If a line in the entries below includes "weight", show that line.

▸ **Supplied data**
::::::
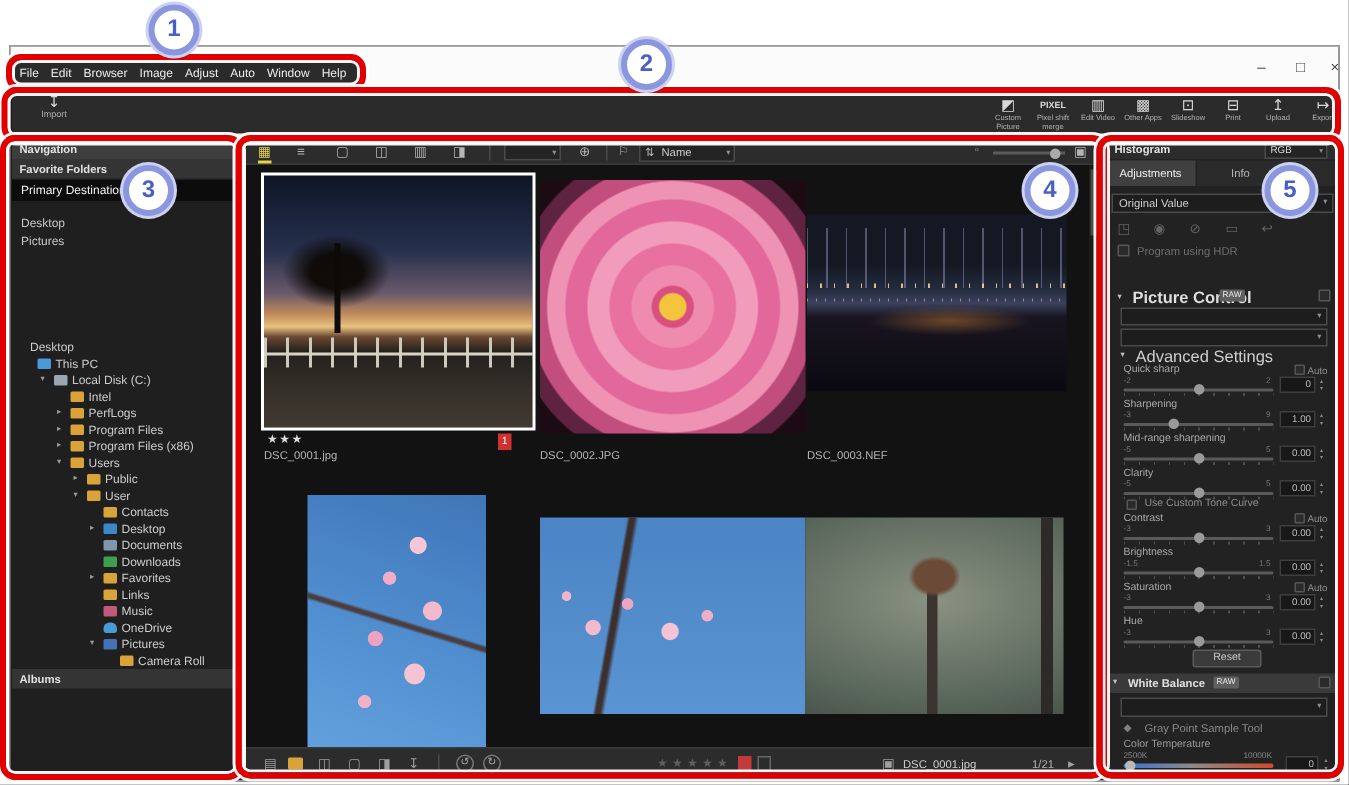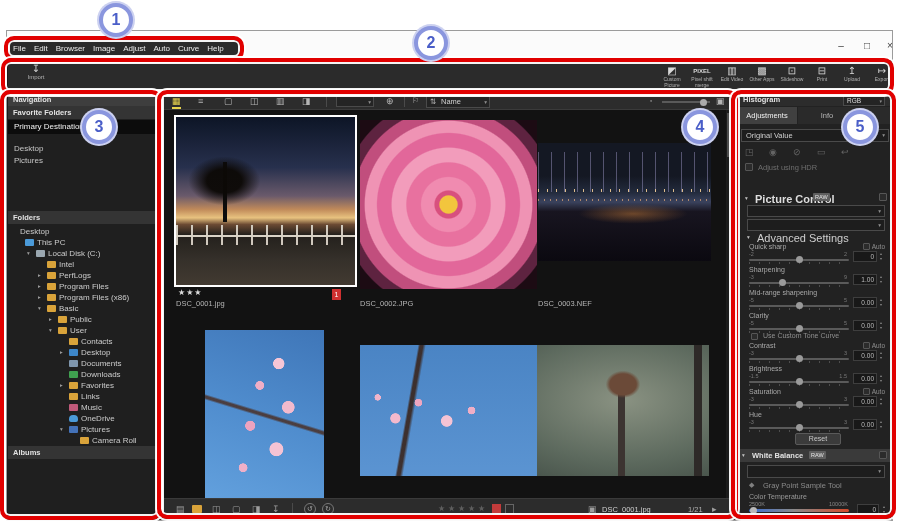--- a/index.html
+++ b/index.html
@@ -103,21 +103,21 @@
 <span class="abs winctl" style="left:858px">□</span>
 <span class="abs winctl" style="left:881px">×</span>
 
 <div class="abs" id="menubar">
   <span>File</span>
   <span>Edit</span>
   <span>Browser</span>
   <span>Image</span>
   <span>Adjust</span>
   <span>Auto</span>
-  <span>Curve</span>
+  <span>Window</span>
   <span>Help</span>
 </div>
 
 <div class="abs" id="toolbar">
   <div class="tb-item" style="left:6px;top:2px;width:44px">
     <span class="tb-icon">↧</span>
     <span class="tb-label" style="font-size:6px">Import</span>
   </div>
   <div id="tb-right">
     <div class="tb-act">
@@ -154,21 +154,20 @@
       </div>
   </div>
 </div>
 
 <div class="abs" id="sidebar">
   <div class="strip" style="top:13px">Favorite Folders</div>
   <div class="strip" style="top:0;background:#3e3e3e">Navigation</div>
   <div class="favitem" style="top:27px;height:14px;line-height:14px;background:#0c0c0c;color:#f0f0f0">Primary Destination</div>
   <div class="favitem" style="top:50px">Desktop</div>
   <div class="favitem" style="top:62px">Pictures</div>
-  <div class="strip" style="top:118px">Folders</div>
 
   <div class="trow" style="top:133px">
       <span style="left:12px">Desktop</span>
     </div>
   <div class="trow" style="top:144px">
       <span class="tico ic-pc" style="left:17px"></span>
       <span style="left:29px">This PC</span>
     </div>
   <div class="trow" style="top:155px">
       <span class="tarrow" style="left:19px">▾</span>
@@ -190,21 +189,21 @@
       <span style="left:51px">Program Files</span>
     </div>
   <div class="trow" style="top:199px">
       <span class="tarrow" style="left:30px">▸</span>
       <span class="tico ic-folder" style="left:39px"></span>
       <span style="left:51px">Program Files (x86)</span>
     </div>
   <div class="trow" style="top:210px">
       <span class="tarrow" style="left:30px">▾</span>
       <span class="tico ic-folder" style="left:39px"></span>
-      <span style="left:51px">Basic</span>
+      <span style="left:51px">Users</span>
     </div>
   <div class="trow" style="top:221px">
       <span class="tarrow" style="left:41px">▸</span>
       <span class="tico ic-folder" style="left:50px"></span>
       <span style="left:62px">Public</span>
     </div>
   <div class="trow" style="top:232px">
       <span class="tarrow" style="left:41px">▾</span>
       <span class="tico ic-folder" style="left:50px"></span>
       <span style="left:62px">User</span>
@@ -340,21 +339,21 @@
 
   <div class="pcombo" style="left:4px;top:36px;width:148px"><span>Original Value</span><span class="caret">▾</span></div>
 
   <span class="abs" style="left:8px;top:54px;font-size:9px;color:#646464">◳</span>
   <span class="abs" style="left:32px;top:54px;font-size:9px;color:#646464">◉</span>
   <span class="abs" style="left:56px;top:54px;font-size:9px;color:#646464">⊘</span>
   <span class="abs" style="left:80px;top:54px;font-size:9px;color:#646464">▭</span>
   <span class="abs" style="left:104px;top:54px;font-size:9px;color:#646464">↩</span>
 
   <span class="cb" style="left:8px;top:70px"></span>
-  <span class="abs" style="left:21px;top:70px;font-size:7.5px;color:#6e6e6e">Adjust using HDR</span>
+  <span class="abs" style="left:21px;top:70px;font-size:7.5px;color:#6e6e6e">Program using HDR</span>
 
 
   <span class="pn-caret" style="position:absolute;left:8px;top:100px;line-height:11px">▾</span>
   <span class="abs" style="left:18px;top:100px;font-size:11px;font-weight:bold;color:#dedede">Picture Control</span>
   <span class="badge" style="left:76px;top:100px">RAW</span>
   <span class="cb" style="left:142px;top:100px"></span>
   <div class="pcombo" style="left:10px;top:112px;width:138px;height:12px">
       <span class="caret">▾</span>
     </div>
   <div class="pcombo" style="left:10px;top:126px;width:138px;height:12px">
::::::
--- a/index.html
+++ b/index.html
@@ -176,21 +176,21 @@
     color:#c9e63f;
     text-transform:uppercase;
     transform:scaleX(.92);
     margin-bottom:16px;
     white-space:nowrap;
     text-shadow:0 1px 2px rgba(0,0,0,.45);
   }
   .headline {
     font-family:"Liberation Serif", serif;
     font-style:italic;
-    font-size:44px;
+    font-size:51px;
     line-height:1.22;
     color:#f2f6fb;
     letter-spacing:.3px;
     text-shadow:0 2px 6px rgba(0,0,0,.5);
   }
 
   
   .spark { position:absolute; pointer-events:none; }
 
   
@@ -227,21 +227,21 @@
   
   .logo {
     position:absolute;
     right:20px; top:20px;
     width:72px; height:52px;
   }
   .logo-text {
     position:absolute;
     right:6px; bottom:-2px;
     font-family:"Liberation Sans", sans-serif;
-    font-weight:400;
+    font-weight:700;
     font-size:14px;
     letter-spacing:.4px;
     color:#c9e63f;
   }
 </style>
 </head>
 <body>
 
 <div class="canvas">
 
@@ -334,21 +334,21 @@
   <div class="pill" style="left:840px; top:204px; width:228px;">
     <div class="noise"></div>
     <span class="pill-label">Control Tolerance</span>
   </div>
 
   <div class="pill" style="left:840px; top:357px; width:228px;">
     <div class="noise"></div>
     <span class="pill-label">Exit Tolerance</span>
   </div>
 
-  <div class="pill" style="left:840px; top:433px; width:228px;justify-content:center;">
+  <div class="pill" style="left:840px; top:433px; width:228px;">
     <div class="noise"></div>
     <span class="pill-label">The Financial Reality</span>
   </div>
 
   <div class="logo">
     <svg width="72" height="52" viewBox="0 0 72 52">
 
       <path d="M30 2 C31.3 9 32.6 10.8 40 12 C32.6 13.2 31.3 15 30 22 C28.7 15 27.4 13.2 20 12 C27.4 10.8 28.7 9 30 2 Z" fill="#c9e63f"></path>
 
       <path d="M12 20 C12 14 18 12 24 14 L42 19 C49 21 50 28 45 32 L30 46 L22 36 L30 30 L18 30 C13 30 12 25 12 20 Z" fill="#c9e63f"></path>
::::::
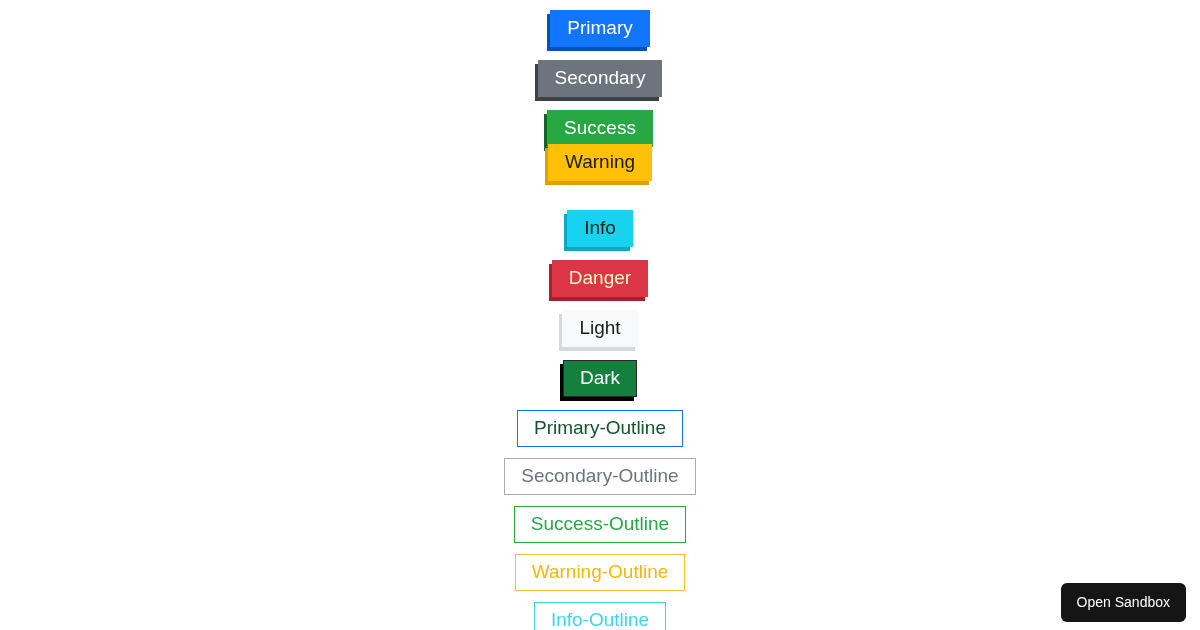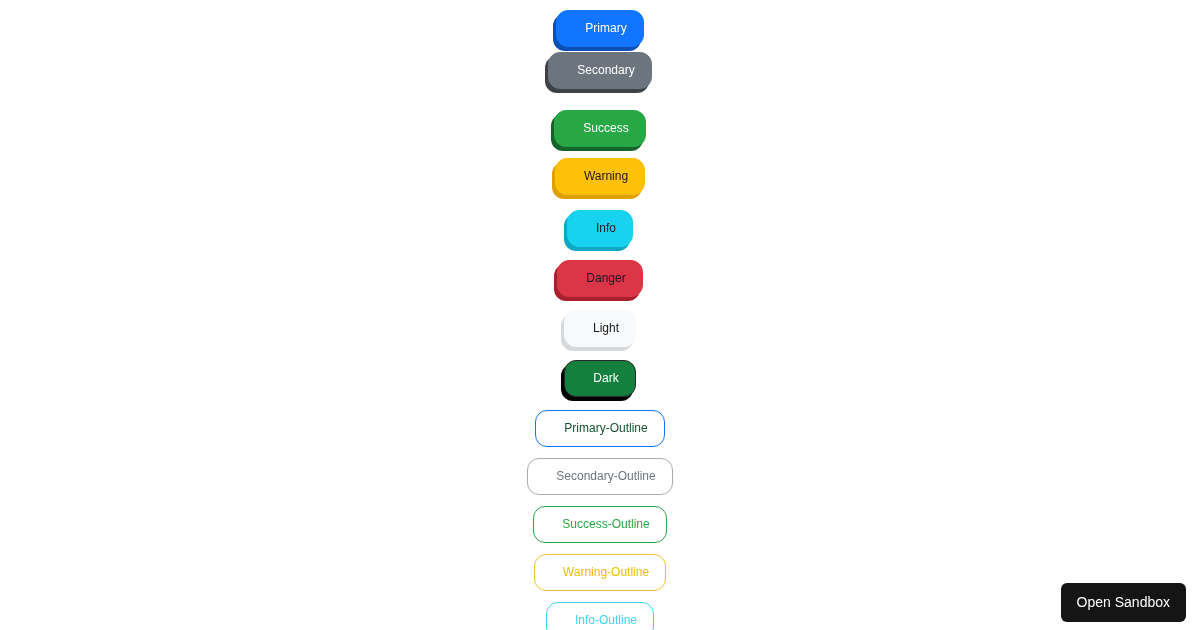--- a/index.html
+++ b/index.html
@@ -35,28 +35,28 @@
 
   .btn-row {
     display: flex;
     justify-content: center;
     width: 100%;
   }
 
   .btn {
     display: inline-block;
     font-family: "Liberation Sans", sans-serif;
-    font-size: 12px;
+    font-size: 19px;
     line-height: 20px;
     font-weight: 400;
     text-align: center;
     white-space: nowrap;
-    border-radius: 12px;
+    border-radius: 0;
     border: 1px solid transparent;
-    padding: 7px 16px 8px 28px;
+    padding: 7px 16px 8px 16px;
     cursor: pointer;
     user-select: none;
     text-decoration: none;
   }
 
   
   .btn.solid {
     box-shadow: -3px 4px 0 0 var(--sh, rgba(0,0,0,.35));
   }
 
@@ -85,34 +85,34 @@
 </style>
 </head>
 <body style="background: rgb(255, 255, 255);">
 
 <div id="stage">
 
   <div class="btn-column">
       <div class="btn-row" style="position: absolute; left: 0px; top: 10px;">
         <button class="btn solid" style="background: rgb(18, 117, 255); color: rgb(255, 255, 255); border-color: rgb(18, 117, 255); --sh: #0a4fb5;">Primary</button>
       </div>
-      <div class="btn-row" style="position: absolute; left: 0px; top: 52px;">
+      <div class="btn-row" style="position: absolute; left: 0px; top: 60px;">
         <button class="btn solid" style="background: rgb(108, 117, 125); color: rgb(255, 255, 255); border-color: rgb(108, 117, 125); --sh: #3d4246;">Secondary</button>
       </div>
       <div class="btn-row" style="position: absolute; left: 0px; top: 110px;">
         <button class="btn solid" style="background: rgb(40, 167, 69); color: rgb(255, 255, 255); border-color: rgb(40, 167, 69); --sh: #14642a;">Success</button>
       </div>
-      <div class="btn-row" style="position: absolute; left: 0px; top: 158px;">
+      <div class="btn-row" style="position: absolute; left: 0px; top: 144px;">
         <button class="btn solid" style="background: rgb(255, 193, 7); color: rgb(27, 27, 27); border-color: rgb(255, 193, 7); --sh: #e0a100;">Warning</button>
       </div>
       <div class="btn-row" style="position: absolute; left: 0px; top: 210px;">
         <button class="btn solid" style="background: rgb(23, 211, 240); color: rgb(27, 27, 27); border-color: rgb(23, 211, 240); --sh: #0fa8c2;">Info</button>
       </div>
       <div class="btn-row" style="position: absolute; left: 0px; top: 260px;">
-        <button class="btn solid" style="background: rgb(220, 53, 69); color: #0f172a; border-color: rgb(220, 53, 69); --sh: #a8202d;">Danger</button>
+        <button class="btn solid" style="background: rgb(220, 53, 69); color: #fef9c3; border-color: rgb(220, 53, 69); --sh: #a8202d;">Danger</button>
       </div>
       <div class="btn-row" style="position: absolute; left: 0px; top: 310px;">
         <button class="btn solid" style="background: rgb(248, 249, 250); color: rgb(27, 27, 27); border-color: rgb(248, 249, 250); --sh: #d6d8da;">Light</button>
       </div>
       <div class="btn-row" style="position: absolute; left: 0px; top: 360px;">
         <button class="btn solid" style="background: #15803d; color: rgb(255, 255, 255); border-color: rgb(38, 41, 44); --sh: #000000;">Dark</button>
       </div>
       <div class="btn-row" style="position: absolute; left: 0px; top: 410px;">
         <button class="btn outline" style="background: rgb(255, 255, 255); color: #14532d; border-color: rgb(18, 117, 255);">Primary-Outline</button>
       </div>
::::::
▸ **Result for this task**
   <span class="abs" style="left:18px;top:100px;font-size:11px;font-weight:bold;color:#dedede">Picture Control</span>
-    font-weight:400;
+    font-weight:700;
     font-weight: 400;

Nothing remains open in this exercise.